Just a few weeks before my dad died, which was last April, we moved his office to his living quarters because it was getting harder and harder for him to get around. My brother continued to office there when dad died...and I had even had a little spot set apart there so that I could help with the estate. My mom had died 13 years before, dad had remarried Wilhelmina and she too died just a few months before dad did.Oh, How I miss them all.... The property is now under contract, to be closed in just a couple of weeks and we (my brother and I) are left to disperse the contents among four siblings And today is our day to do that. We will draw numbers and choose accordingly.
Possessions....we gather them in our lifetime for reasons of purpose, entertainment, style, beauty and sentiment. Then when we are gone..others are left behind to go through and dismantle closet by closet, drawer by drawer, cabinet by cabinet and furniture piece by furniture piece. The process stirs up constant reminders of the life that once was connected to these "things". Dad really had no interest in things....of any kind...not even clothes....he wore what was chosen and given to him. We had cleaned out closets and drawers over the past year so this process was not so daunting physically...but to me it is emotionally. This event marked a clear closing not only of a property but of the final chapter of my parents lives. The items that remained were mostly reminders of mom....for when Dad and Wilhelmina married they moved into a newly built out high rise apartment, dispersing most of her belongings to her family and used most of what was in dad's former home. It was just easier that way! There.and only a few hints of Wilhelmina left at the apt....for her remaining personal belongings too were pulled when she died....to simplify a later process. The later process is now upon us.

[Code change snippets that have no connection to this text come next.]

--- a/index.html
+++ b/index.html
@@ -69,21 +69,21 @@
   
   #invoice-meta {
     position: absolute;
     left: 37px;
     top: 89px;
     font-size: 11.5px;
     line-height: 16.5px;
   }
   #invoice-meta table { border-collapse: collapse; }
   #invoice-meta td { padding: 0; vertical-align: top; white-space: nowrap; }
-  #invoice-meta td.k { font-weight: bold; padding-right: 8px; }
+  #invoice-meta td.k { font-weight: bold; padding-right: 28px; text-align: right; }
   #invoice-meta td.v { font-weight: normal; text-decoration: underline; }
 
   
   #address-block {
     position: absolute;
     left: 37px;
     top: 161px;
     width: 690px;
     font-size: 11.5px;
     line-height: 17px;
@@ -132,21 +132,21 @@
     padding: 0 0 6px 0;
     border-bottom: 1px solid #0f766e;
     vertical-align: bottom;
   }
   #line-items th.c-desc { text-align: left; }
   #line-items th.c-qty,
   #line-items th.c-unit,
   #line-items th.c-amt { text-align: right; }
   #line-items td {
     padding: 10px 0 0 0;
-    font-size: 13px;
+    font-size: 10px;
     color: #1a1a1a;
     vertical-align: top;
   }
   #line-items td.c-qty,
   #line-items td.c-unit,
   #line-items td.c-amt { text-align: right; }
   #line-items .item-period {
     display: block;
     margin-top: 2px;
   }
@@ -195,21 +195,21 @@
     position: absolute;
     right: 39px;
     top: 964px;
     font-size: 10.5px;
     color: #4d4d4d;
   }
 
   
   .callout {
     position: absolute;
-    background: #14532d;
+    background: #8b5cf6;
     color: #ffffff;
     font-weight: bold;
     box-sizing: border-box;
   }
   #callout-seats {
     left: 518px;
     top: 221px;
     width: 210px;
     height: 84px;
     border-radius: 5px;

I laid in bed last night and this morning flooded with thoughts of childhood....and
memories of growing up...and how we pass along what we have gathered from one generation to the next....and what has been passed along to me. And in thought I reflected that it is not what we pass along in the physical stuff...it is what is handed down through the love and commitment and sacrifice of the relationship shared with the one who no longer abides on this earth. My parents have been carried on to a place of peace and paradise. The "things" remaining are just "things".....they have no true relevance on life. Sure they may be a needed or appreciated addition to a home...and carry great sentiment because they are reminders of someones taste and a place where happy memories were made....but they are all replaceable. Oh but the memories are not! They are what we have and we don't have to make choices and allow good ones to slip away.
I considered Jesus' life on this earth....he was not bound possessions...ever! He had sandals on his feet, garments on his body and he traveled light.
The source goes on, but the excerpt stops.